Floral Departments Abloom in Valentine Roses!
It’s almost Valentine’s Day! Love is in the air and floral departments are getting ready for the rush. Getting all those gorgeous stems from the farm into the hands of their Valentine’s Day recipients takes superior care and handling, especially with the extended shipping and storage period needed to meet increased demand. And that superior care and handling is the topic of our latest for Super Floral: Post-harvest Valentine’s Day Tips For Longer Lasting Roses.
Here are the article highlights:
Flower suppliers face challenges of pathogen and ethylene control, temperature management, and correct care and handling. Increased Valentine’s Day demand for roses forces suppliers to extend harvest and storage periods. Additional days require greater vigilance and extra measures to preserve and care for roses along their journey.
Temperature management is critical to preserve rose quality, freshness, and longevity. Place roses into a 34°F to 38°F cooler, with 75 to 85 percent humidity. Maintain low temperature and high humidity to minimize water loss and maximize vase life.
GROWERS: Growers must follow proper sanitation, hydration principles, and control ethylene and pathogens. Properly dipping or spraying roses after harvest is always important but especially when preparing for the high rose volumes of Valentine’s Day. This protects against environmental extremes. Package roses leaving farms in Floralife® Transport Paper to limit the growth of pathogens.
BOUQUET OPERATIONS: Upon receipt, locations may wet-pack bouquets or manufacture pre-made arrangements. Maintain the cold chain and properly condition roses for storage and transport. And always ship with an ethylene blocker!
RETAILERS: The most critical juncture for Valentine roses! Once roses reach the stores, their journey has been longer than usual. It’s at this stage of the game roses need extra TLC, including:
1. Disease prevention
Monitor constantly to watch for botrytis, etc. Control measures include:
- Temperature management;
- Minimal temperature fluctuations;
- Proper sanitation;
- Gently removing all grower packaging from bunches when unpacking;
- Keep flower blooms dry;
- Don’t handle flowers by blooms;
- Don’t drop or throw flower boxes;
- Store roses away from ripening produce or other ethylene sources;
- Ensure supplier has treated flowers with an ethylene action inhibitor like EthylGuard.

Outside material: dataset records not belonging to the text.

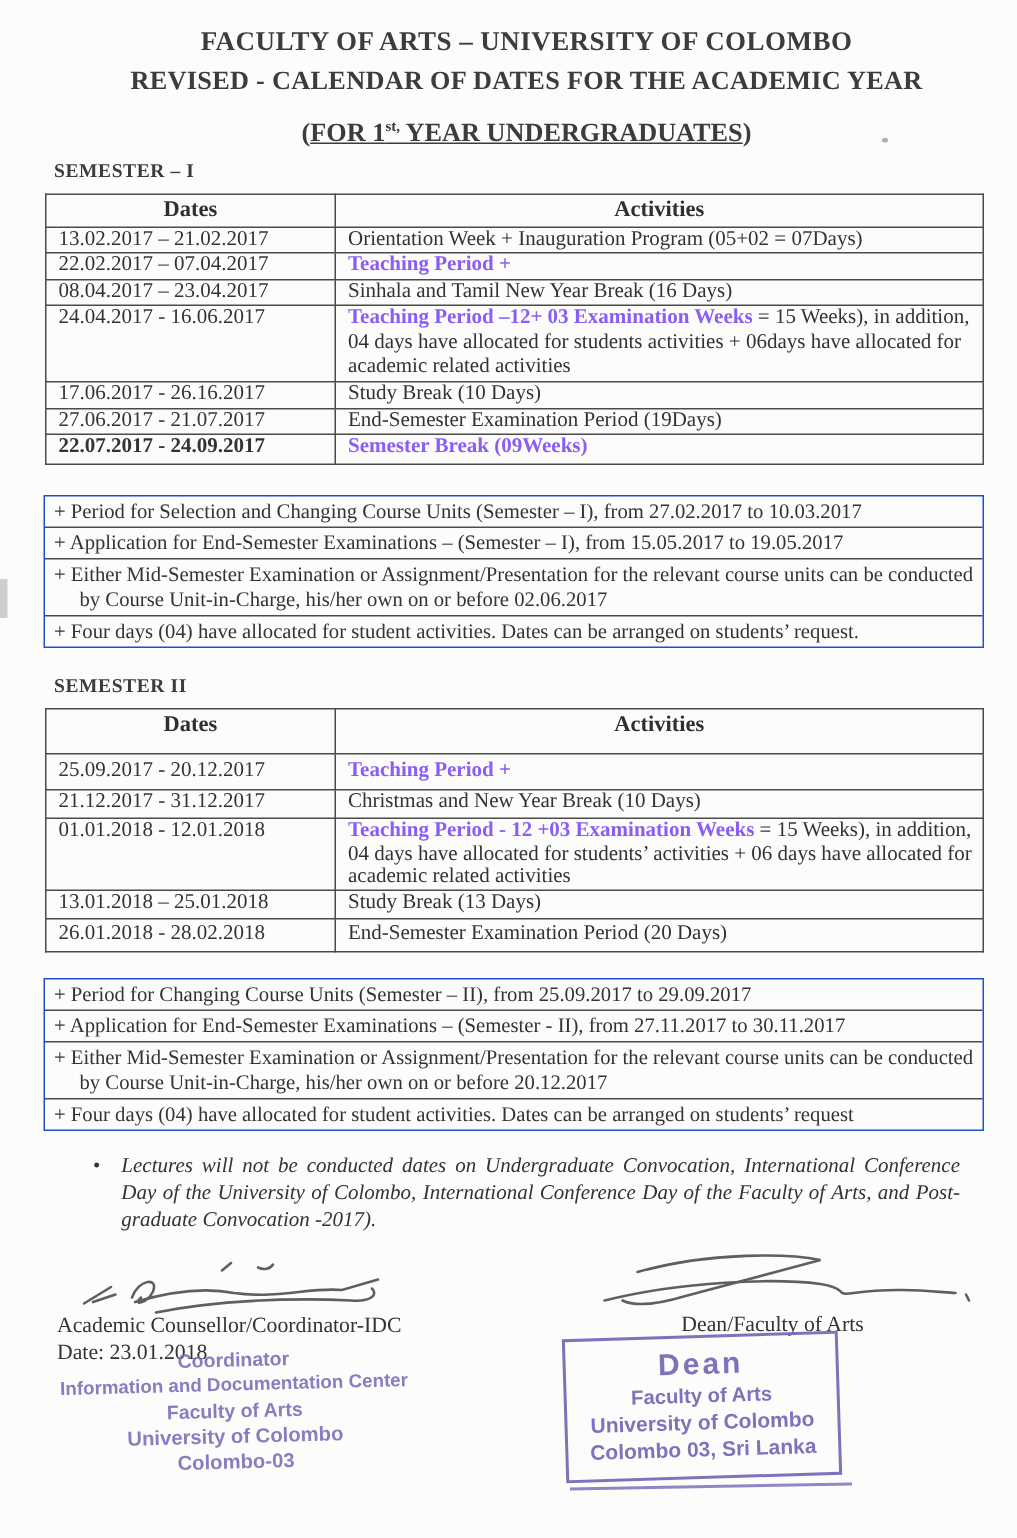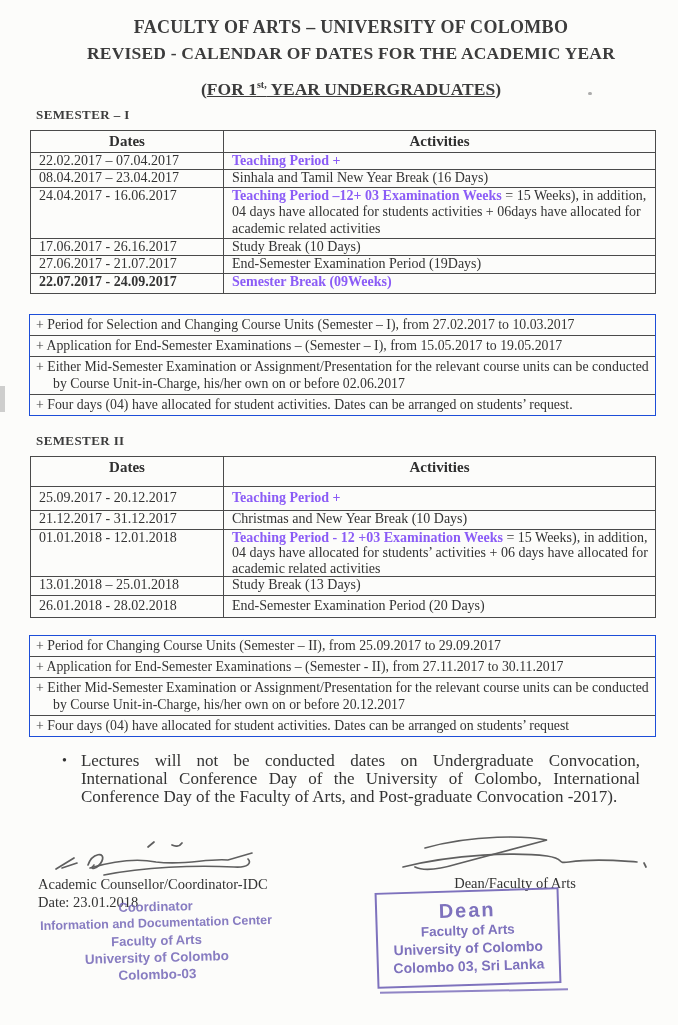--- a/index.html
+++ b/index.html
@@ -105,6 +105,10 @@
       <th>Activities</th>
     </tr>
     <tr class="r">
+      <td>13.02.2017 – 21.02.2017</td>
+      <td><b></b><span>Orientation Week + Inauguration Program (05+02 = 07Days)</span></td>
+    </tr>
+    <tr class="r">
       <td>22.02.2017 – 07.04.2017</td>
       <td><b>Teaching Period +</b><span></span></td>
     </tr>

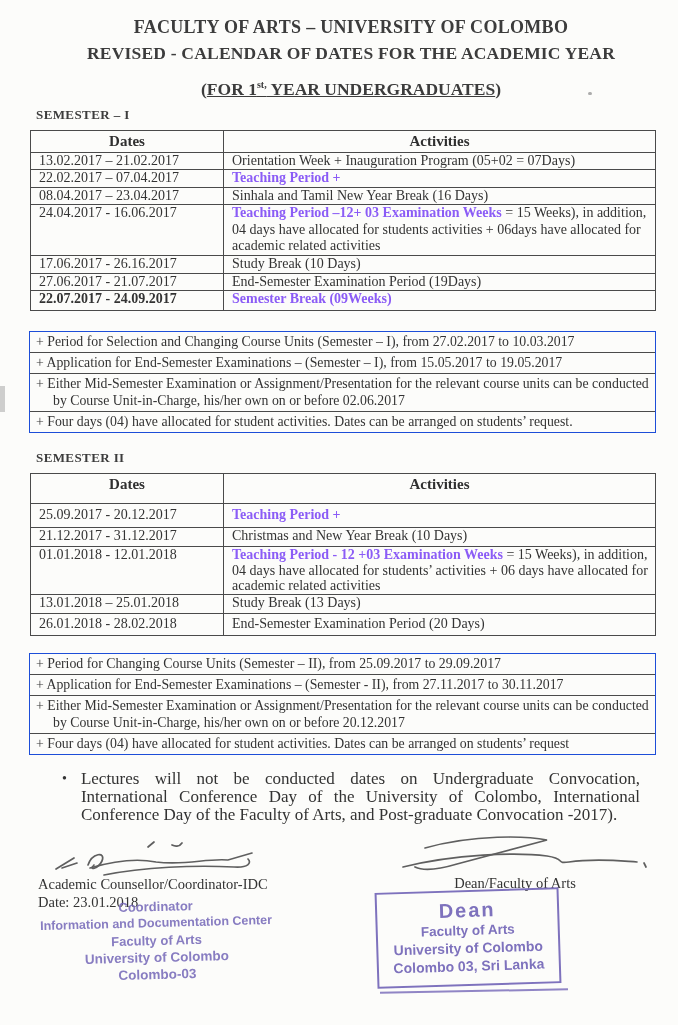--- a/index.html
+++ b/index.html
@@ -52,7 +52,7 @@
   
   .fnote { margin:15px 38px 0 62px; display:flex; gap:14px; }
   .fnote .dot { font-size:14px; line-height:18px; }
-  .fnote .txt { width:560px; font-size:17px; line-height:18px; text-align:justify; color:#333; }
+  .fnote .txt { width:560px; font-size:14px; line-height:18px; text-align:justify; color:#333;font-style:italic; }
   
   .sig-svg { position:absolute; }
   .sig-label { position:absolute; font-size:14.5px; color:#333; }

Clean and sanitize buckets, tools, work surfaces, and cooler with Floralife® Floral Cleaner or D.C.D.® Cleaner. These is your best weapons to combat bacteria and minimize exposure to pathogens.
3. Hydrate and Nourish
Roses need proper hydration and feeding, especially when received dry pack. A flower food solution like FloraLife® Express will provide flowers with what they need to flourish. For best results when processing dry pack or re-processing roses, cut and dip in FloraLife® Quick Dip to jump-start hydration and ensure free-flowing stems. Use a dosing unit that is properly calibrated, or hand mix the solution according to label instructions.
Before roses go out the door, use FloraLife® Finishing Touch or FloraLife® Crowning Glory® to refresh, hydrate and protect your flowers.
5. Customer care
Time for your customer to take those roses home and make them last. Send them home with solid advice and tools as well! Caution them about placing flowers in direct sunlight, drafty places, or near heating and cooling vents. Remind them to change the flower-food solution every three days. And provide flower food sachets with every purchase and delivery—enough to last the roses’ vase life.
Happy customers, especially at Valentine’s Day, can become repeat customers. It is one of the biggest floral buying days of the year and a prime time to make those critical first impressions. Long lasting roses, solid advice, and useful tools will help your customers enjoy an amazing experience and bring them back when it’s time to buy roses (or other flowers) again!